Copy whichever lines of the data hold the word "message".

Edit tracking data:
★ ★ ★ ★ ★
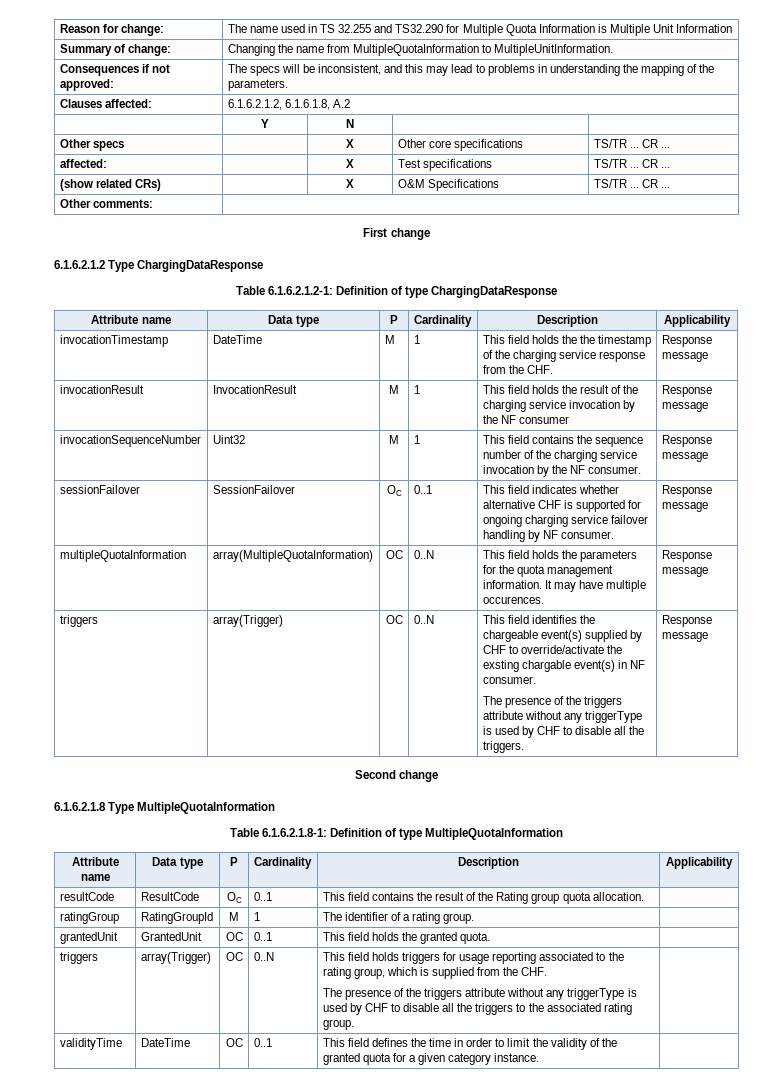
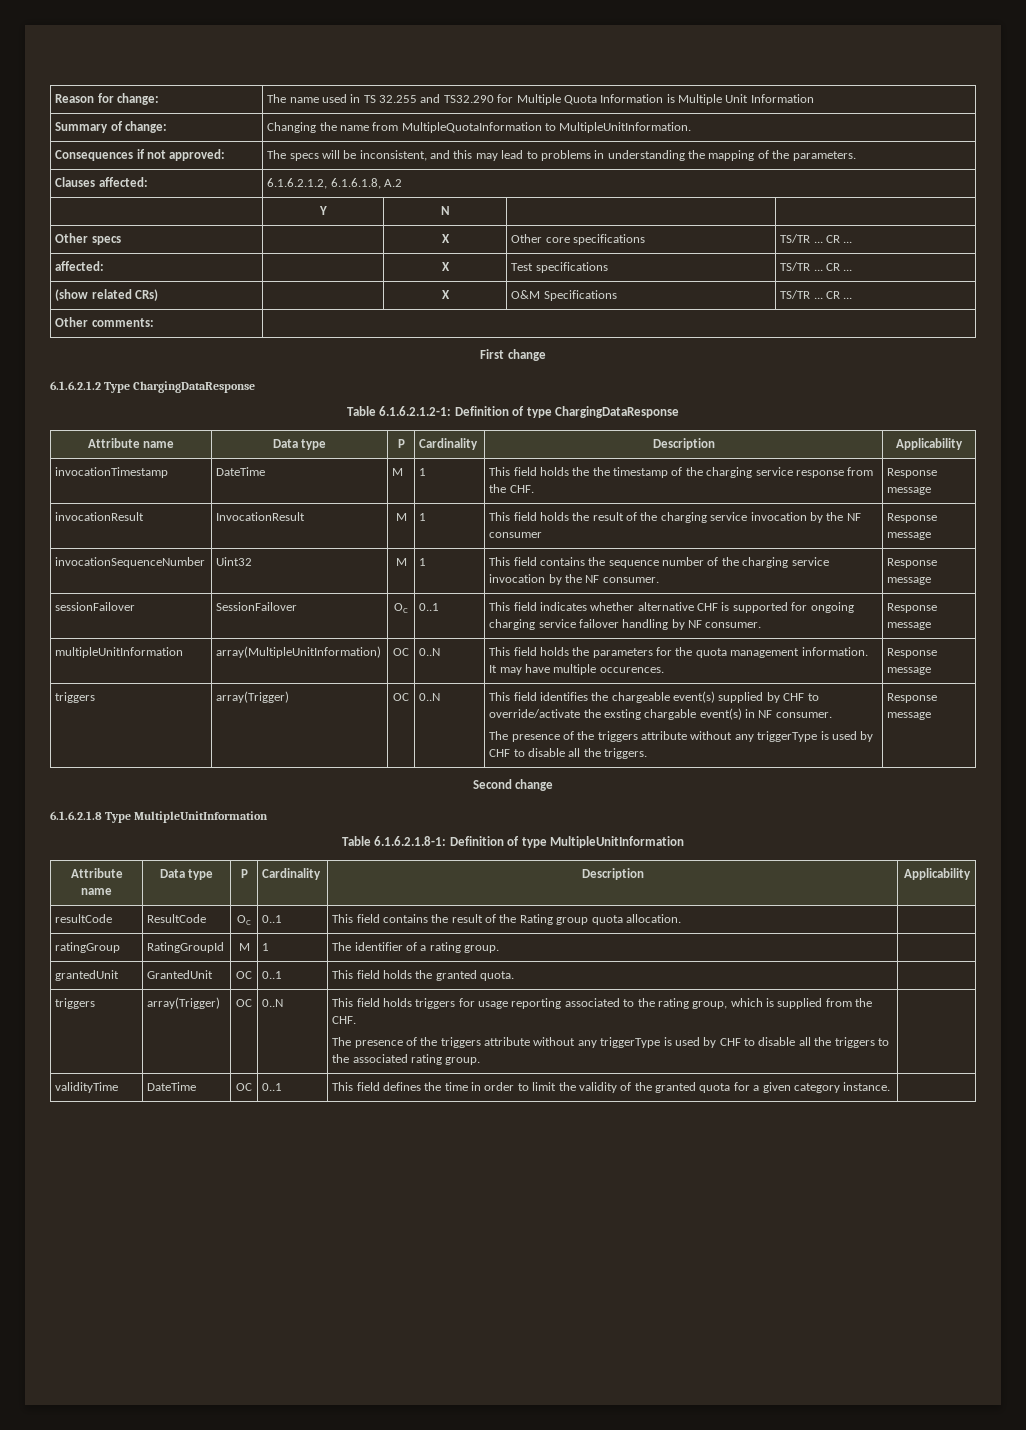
- multipleQuotaInformation | array(MultipleQuotaInformation) | OC | 0..N | This field holds the parameters for the quota management information. It may have multiple occurences. | Response message
+ multipleUnitInformation | array(MultipleUnitInformation) | OC | 0..N | This field holds the parameters for the quota management information. It may have multiple occurences. | Response message
- 6.1.6.2.1.8 Type MultipleQuotaInformation
+ 6.1.6.2.1.8 Type MultipleUnitInformation
- Table 6.1.6.2.1.8-1: Definition of type MultipleQuotaInformation
+ Table 6.1.6.2.1.8-1: Definition of type MultipleUnitInformation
★ ★ ★ ★ ★
**Answer for the task**.
- multipleQuotaInformation | array(MultipleQuotaInformation) | OC | 0..N | This field holds the parameters for the quota management information. It may have multiple occurences. | Response message
+ multipleUnitInformation | array(MultipleUnitInformation) | OC | 0..N | This field holds the parameters for the quota management information. It may have multiple occurences. | Response message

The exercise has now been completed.